Oficinas Culturais 2025 iniciam com mais de 300 alunos em Gravataí
Projeto promove acesso à arte, integração comunitária e prepara espetáculo coletivo de fim de ano
Gravataí – As Oficinas Culturais 2025, promovidas pela Prefeitura de Gravataí, por meio da Secretaria Municipal de Cultura (SMC), já estão em andamento. Nesta edição, 323 alunos tiveram suas inscrições homologadas para participar do projeto, que tem como objetivo ampliar o acesso à arte e à cultura em toda a cidade.

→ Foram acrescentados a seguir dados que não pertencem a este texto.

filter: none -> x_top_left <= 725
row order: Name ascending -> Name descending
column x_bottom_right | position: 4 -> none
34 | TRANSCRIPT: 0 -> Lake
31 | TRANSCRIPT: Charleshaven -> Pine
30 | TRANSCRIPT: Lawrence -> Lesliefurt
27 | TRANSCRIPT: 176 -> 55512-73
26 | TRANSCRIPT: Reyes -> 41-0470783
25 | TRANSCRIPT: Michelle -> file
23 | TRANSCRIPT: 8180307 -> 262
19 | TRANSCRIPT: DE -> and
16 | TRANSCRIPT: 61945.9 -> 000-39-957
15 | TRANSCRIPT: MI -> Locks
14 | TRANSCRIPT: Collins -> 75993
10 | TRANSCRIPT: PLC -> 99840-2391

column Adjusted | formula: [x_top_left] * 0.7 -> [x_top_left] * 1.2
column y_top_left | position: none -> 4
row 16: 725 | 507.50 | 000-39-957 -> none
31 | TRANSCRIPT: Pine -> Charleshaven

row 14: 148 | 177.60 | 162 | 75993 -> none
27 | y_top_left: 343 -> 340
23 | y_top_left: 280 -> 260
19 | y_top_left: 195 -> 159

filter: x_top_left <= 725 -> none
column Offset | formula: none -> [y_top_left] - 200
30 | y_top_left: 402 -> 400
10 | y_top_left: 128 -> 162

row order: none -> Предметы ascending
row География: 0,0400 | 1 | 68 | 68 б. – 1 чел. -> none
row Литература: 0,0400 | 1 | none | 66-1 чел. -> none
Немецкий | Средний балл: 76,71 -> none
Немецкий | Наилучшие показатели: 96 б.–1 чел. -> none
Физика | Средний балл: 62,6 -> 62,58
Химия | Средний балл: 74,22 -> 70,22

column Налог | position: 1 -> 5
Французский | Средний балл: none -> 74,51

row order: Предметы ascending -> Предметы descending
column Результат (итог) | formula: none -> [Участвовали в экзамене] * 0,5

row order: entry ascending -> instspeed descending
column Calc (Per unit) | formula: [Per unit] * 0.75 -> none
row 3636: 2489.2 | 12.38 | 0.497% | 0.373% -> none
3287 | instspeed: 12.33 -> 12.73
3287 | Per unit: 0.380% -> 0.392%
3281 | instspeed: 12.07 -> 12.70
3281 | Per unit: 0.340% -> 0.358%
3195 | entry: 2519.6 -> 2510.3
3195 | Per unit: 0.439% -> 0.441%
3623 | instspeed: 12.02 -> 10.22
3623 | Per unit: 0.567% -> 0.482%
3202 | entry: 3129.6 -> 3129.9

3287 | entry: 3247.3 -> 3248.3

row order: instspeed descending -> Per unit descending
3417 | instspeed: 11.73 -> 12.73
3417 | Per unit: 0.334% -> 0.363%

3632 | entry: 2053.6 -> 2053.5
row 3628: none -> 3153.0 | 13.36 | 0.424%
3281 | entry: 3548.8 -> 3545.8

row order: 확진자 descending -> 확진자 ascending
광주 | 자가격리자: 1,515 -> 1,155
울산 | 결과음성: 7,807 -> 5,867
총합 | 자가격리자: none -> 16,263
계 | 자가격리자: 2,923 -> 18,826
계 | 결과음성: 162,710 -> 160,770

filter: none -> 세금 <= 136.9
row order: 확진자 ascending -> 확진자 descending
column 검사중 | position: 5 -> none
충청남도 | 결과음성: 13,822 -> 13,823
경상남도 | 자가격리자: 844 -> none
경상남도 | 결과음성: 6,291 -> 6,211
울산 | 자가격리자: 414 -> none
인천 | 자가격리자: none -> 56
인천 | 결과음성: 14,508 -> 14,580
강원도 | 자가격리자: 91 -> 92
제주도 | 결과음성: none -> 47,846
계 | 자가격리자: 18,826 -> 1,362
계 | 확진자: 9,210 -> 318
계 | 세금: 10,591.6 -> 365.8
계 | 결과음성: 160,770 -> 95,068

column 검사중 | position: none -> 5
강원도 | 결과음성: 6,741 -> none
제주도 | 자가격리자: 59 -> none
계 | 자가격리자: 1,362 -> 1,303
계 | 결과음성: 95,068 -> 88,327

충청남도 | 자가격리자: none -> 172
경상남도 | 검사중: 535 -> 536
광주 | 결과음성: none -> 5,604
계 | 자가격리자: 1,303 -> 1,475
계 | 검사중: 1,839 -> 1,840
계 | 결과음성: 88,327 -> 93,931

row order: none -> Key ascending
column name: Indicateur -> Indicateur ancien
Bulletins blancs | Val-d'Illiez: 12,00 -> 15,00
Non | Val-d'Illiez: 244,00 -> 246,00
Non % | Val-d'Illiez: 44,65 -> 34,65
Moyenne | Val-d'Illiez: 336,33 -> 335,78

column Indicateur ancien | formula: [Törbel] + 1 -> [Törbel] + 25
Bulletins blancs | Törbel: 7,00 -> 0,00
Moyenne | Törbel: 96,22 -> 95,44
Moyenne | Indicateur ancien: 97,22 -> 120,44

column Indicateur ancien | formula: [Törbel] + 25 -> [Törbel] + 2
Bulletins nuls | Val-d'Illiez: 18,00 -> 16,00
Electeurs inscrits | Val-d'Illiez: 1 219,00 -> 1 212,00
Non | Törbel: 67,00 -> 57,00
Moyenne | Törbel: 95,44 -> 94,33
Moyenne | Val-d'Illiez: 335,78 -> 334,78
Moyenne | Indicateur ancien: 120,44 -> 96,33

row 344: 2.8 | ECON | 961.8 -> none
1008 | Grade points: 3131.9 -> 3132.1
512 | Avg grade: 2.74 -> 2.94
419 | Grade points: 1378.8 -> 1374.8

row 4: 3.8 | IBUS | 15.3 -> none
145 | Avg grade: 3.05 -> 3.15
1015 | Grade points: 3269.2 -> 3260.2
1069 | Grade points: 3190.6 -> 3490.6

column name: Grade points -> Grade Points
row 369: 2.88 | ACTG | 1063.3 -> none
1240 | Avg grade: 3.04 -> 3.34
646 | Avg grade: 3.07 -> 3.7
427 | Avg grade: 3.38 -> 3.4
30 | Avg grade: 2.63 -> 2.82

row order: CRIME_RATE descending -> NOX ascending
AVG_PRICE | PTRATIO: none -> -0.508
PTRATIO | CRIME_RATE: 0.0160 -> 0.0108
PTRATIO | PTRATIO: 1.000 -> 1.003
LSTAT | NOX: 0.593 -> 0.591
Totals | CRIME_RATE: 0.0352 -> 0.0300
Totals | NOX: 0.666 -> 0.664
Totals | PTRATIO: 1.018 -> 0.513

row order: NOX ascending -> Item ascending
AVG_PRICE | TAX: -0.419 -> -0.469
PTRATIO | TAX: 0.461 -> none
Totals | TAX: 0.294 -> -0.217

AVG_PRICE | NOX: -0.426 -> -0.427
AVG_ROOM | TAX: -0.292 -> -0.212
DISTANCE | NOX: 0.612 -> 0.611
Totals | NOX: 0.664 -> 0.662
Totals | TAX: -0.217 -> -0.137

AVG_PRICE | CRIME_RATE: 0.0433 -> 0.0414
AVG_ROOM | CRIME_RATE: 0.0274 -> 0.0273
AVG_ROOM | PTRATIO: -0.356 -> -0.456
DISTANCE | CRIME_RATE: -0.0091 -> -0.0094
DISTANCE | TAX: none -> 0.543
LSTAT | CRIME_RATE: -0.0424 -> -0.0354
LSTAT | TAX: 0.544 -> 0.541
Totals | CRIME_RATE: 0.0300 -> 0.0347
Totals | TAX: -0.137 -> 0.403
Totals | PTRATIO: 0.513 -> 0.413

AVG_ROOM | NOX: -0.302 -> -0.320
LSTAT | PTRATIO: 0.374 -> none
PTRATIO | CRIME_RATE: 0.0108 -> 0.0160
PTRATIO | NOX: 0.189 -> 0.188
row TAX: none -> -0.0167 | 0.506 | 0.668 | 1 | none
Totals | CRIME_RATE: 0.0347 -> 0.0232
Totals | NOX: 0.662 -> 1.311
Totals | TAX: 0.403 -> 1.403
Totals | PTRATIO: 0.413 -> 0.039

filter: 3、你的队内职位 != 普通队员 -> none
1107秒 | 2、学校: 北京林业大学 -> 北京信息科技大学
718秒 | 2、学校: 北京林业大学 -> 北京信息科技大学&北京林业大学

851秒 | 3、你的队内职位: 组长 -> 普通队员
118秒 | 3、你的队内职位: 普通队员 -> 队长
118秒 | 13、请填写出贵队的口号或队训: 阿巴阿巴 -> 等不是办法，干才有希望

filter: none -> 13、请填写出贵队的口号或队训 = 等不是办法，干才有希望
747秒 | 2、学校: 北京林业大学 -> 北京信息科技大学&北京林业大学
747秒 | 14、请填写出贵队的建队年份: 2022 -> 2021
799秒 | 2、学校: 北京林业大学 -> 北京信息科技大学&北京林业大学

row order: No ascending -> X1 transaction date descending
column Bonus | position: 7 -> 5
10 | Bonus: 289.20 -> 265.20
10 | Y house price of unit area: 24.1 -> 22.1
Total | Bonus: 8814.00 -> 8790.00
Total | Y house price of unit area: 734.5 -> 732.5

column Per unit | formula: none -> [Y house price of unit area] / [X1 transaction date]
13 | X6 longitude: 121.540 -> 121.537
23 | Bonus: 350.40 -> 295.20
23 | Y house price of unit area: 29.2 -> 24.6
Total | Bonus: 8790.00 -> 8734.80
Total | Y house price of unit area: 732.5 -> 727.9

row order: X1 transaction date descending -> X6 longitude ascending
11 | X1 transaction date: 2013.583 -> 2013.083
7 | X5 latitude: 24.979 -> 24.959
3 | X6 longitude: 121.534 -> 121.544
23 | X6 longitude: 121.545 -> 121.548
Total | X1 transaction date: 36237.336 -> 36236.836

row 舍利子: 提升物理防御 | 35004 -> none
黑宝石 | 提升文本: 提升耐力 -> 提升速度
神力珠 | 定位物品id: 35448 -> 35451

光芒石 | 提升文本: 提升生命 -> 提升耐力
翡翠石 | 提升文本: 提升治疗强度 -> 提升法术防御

Com doze oficinas distribuídas entre as áreas de Artes Visuais, Culturas Populares, Dança, Música e Teatro, as aulas acontecem semanalmente, com duração de duas horas, e seguem até dezembro. Para garantir o alcance do projeto, as atividades são realizadas em dois importantes espaços culturais da cidade – a Casa de Cultura e o Quiosque da Cultura – além de pontos descentralizados, contemplando diferentes bairros de Gravataí.
Entre as modalidades oferecidas estão oficinas de violão, teatro infantil, infantojuvenil, juvenil e adulto, samba, axé, pagode, hip-hop, capoeira, pintura e música de ouvido, distribuídas ao longo da semana em diferentes turnos e locais, conforme a proposta de democratizar o acesso à formação cultural.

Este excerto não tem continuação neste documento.